### INSTRUCTIONS TO FOLLOW
Pick every line out of the entries below that holds the string "cyan", and report them.

Code change snippets
==*==
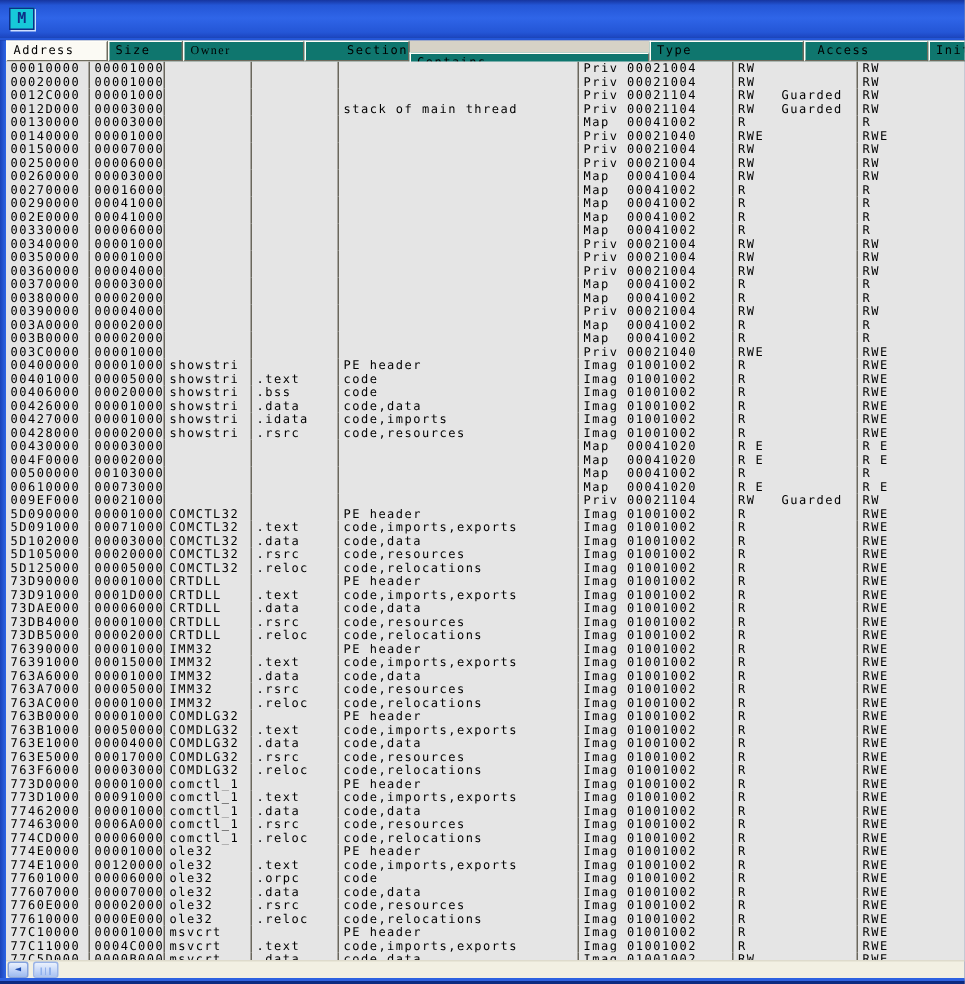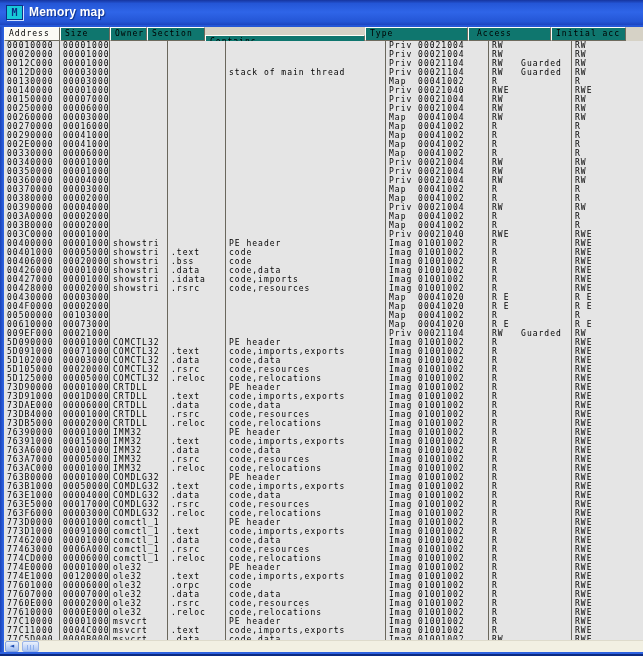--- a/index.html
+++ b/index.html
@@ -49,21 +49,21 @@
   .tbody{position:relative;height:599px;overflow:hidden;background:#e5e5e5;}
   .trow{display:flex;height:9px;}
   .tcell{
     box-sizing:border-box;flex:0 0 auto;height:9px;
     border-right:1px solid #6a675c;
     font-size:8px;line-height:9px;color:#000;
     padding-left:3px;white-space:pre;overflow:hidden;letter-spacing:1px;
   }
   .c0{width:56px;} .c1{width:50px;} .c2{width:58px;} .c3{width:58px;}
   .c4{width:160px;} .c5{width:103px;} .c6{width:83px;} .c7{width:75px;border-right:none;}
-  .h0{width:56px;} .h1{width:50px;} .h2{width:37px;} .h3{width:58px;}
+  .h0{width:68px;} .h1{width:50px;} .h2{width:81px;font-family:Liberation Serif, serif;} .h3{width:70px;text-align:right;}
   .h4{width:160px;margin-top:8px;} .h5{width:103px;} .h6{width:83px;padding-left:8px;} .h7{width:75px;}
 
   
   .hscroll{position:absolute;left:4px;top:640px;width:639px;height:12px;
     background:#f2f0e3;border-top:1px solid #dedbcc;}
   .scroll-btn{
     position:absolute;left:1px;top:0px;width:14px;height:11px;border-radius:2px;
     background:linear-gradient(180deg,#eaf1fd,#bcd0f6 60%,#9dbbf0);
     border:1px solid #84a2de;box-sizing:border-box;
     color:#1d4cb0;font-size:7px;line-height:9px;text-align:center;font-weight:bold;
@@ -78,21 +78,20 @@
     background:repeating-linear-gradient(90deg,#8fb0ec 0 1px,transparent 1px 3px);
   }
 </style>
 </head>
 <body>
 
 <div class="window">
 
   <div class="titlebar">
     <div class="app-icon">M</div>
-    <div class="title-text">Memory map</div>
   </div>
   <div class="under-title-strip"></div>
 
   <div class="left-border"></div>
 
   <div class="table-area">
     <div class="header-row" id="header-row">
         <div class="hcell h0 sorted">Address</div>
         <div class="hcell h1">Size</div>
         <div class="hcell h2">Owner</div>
==*==
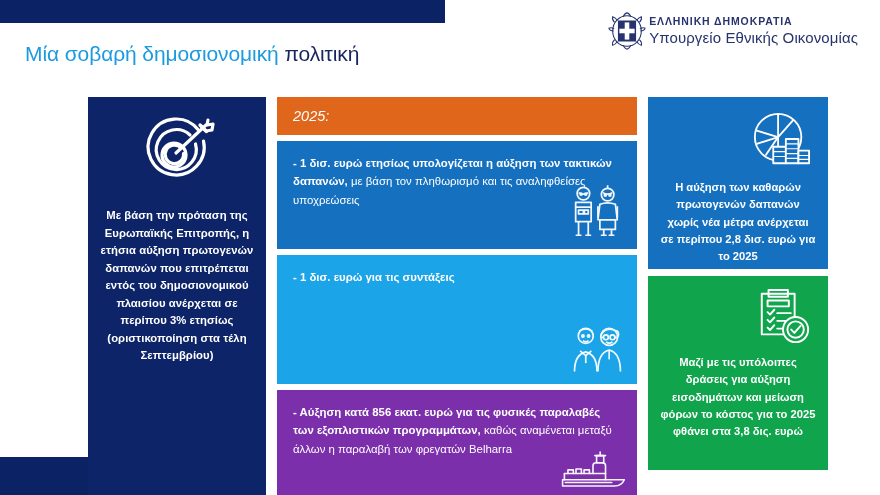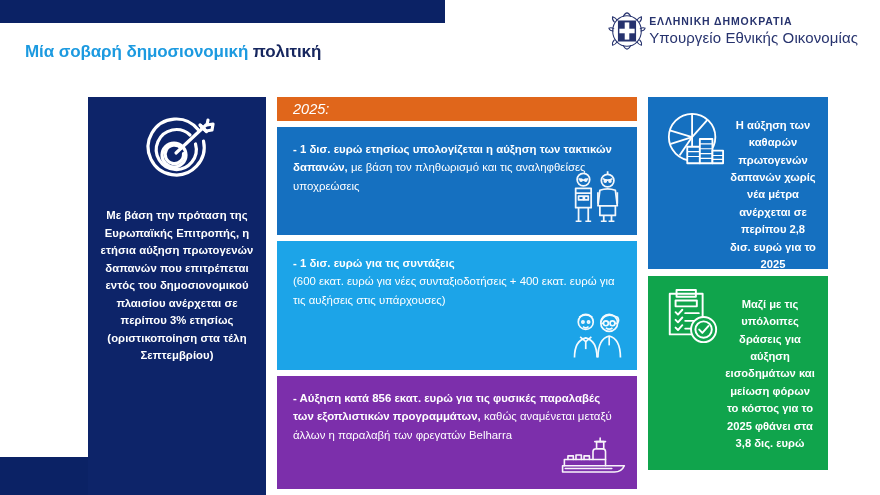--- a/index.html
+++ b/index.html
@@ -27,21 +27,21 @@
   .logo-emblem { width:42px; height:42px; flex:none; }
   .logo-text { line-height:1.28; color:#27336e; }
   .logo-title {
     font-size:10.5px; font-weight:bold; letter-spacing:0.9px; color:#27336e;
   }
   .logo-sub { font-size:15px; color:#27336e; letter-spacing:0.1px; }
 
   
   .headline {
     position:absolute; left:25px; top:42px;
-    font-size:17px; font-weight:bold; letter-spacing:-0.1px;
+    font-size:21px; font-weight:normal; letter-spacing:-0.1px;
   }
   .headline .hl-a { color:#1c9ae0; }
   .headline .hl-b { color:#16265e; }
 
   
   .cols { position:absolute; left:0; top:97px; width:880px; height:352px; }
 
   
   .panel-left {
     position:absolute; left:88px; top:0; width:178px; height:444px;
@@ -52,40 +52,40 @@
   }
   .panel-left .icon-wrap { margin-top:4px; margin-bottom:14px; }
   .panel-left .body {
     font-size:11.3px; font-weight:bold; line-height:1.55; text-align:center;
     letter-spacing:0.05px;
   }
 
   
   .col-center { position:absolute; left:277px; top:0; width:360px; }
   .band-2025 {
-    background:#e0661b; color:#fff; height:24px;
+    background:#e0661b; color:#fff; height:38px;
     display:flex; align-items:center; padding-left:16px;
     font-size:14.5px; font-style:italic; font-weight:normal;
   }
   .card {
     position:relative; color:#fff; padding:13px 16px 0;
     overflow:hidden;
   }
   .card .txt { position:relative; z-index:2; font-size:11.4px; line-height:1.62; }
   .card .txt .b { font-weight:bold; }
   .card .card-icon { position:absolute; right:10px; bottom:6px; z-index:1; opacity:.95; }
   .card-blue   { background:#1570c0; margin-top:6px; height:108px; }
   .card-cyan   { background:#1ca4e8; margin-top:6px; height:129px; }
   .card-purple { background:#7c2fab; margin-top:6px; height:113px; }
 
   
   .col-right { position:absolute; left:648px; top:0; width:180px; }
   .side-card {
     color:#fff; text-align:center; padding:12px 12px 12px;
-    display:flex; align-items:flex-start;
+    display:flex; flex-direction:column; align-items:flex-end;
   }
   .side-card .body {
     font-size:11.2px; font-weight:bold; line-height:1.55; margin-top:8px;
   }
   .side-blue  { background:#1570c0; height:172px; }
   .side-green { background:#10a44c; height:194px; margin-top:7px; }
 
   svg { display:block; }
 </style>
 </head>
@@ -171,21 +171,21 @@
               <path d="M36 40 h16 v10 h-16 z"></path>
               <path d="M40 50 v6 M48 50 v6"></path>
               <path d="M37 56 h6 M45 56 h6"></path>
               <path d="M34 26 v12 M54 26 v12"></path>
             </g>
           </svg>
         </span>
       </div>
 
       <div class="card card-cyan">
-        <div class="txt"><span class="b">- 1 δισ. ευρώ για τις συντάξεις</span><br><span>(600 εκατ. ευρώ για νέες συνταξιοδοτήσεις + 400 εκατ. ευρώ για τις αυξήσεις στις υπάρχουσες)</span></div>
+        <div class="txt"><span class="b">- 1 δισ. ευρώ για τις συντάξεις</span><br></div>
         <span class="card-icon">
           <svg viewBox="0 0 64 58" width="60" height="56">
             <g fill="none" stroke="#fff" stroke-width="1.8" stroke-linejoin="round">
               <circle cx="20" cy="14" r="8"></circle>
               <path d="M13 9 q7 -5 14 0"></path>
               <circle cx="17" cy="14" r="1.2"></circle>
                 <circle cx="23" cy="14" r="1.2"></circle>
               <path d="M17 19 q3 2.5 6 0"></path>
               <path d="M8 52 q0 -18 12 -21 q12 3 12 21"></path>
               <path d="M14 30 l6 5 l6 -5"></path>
==*==
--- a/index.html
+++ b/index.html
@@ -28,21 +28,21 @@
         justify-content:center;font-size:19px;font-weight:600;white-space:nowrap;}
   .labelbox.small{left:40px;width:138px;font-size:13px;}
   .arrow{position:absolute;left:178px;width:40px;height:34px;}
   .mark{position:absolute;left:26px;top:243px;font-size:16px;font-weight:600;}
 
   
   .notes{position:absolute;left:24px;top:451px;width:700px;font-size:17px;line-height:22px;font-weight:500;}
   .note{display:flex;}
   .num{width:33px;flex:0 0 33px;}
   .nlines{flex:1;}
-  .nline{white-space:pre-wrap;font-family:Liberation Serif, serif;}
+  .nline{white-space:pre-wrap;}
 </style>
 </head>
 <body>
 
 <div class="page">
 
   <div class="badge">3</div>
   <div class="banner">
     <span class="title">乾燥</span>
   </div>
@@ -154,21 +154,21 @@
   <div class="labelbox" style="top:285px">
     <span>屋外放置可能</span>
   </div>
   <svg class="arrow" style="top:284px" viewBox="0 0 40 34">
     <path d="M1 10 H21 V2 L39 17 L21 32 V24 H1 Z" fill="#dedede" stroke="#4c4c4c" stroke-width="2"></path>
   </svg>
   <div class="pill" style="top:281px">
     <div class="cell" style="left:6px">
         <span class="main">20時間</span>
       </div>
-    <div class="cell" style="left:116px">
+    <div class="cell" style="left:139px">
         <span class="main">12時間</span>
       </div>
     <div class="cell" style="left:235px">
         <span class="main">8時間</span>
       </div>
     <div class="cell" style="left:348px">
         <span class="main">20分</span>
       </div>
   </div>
==*==
### EXERCISE ANSWER
   .card-cyan   { background:#1ca4e8; margin-top:6px; height:129px; }
       <div class="card card-cyan">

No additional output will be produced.